PRSD Studio Documentation development version 2.2.3 (29-July-2010)
 SDROC Estimate ROC on a dataset with classifier outputs

    R=SDROC(OUT,options)
    R=SDROC(OPS,OUT) % use op.points OPS to estimate ROC
    R2=SDROC(R,OUT)  % re-estimate from OUT using op.points in R
    RA=SDROC({R1,R2,R3,...}) % average estimates in a set of ROC

 INPUT
    OUT   dataset with classifier outputs
    OPS   operating point set (see SDOPS)

 OUTPUT
    R,R2,RA  SDROC objects

 OPTIONS
  'target' Name of the target decision
  'non-target'  Name of the non-target decision in the resulting op.point.
  'reject'  Add a reject option and construct reject curve.
            - if (0,1) fraction is given, set threshold by rejecting
              percentage of all samples
            - if SDOPS or SDROC is given, use current op.point
  'measures' Cell array with measure names and parameters.

 DESCRIPTION
 SDROC performs ROC analysis on output dataset OUT.  If OUT contains more
 than two output features, weighting-based ROC is applied.

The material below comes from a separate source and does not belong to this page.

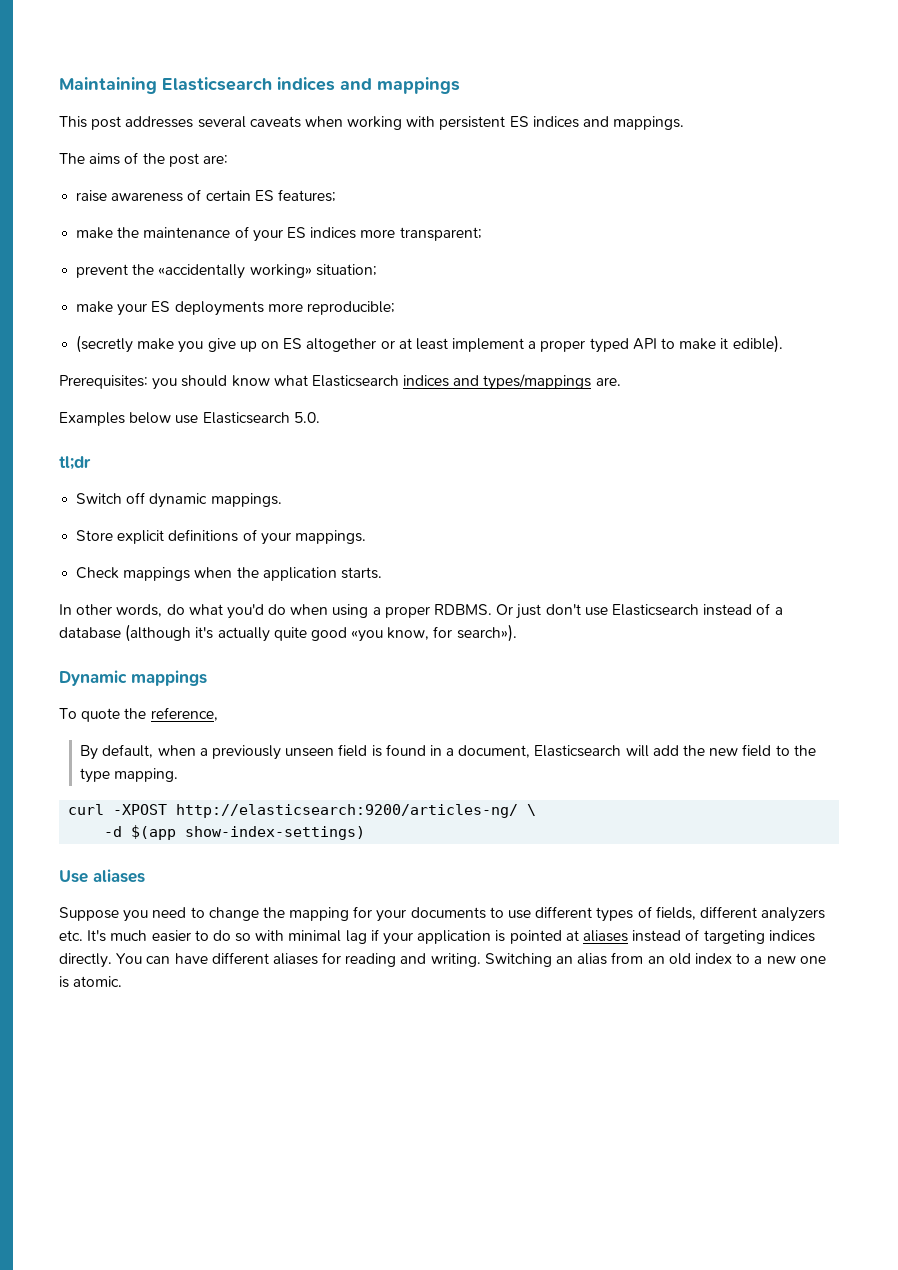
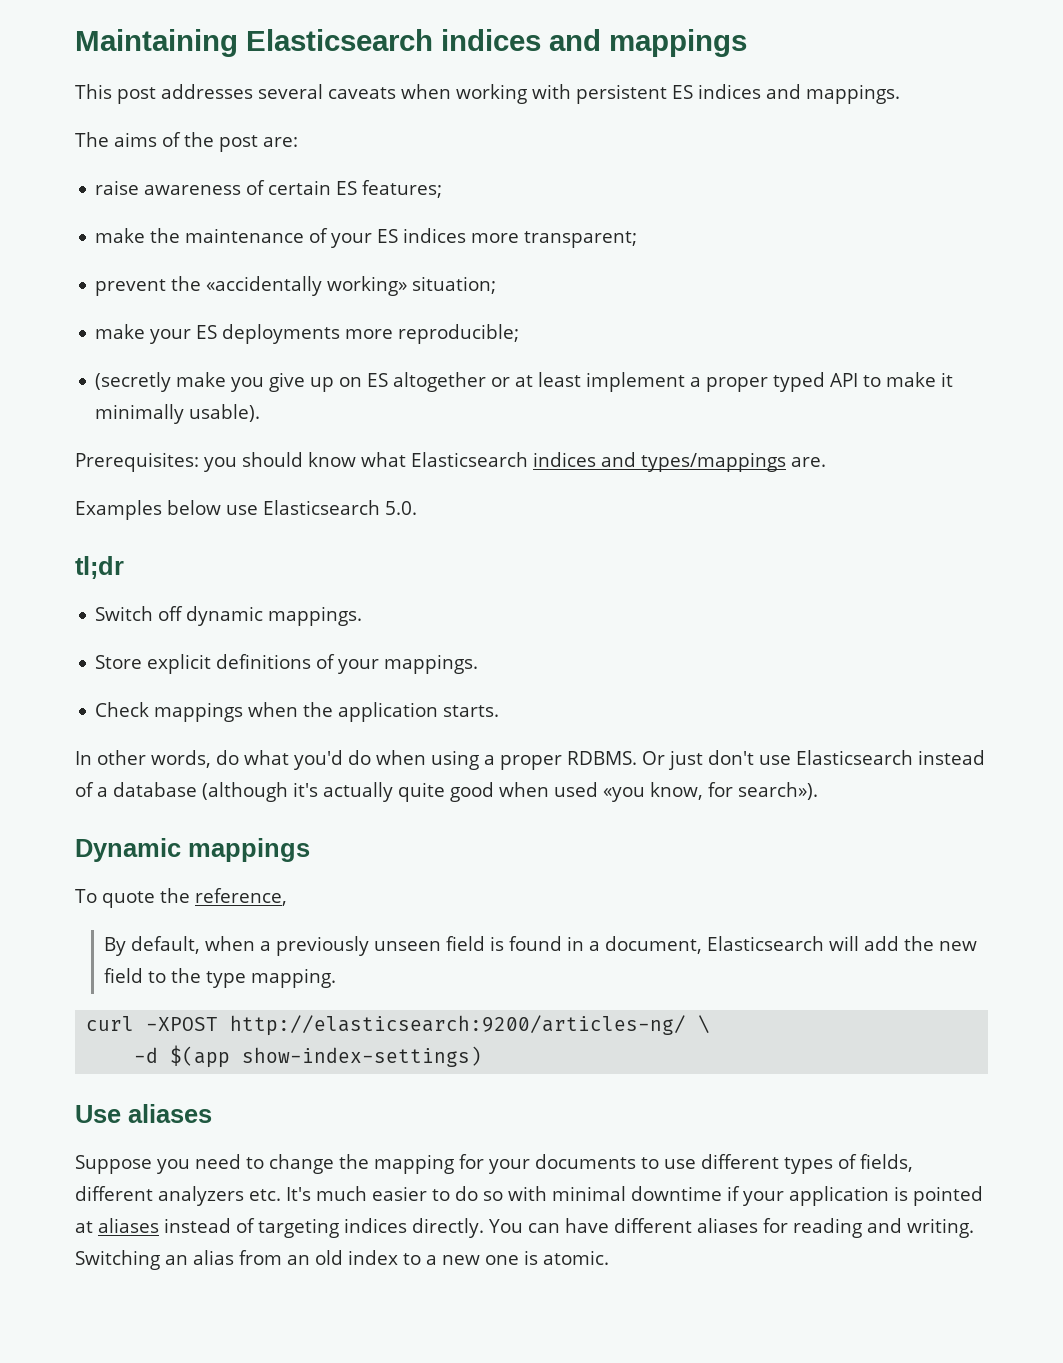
[732,335,783,353] edible). -> [95,404,261,424] minimally usable).
(347, 634) none -> [499,782,598,797] when used
[345,930,367,944] lag -> [631,1186,722,1201] downtime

OUT with a
 single output column leads to the thresholding-based ROC. The feature-label
 of the only column is considered a target class name, the only-other
 appearing among the OUT labels the non-target.  If mutliple classes are
 present in OUT, use SDRELAB to convert it to two-class dataset (use the
 CONVFLAB flag to update also the feature labels).
 A specific set of op.points may be used if supplied in SDDECIDE
 mapping WD. Similarly, new ROC R2 may be created from existing ROC object
 R re-estimating the performance from OUT on operating points in R.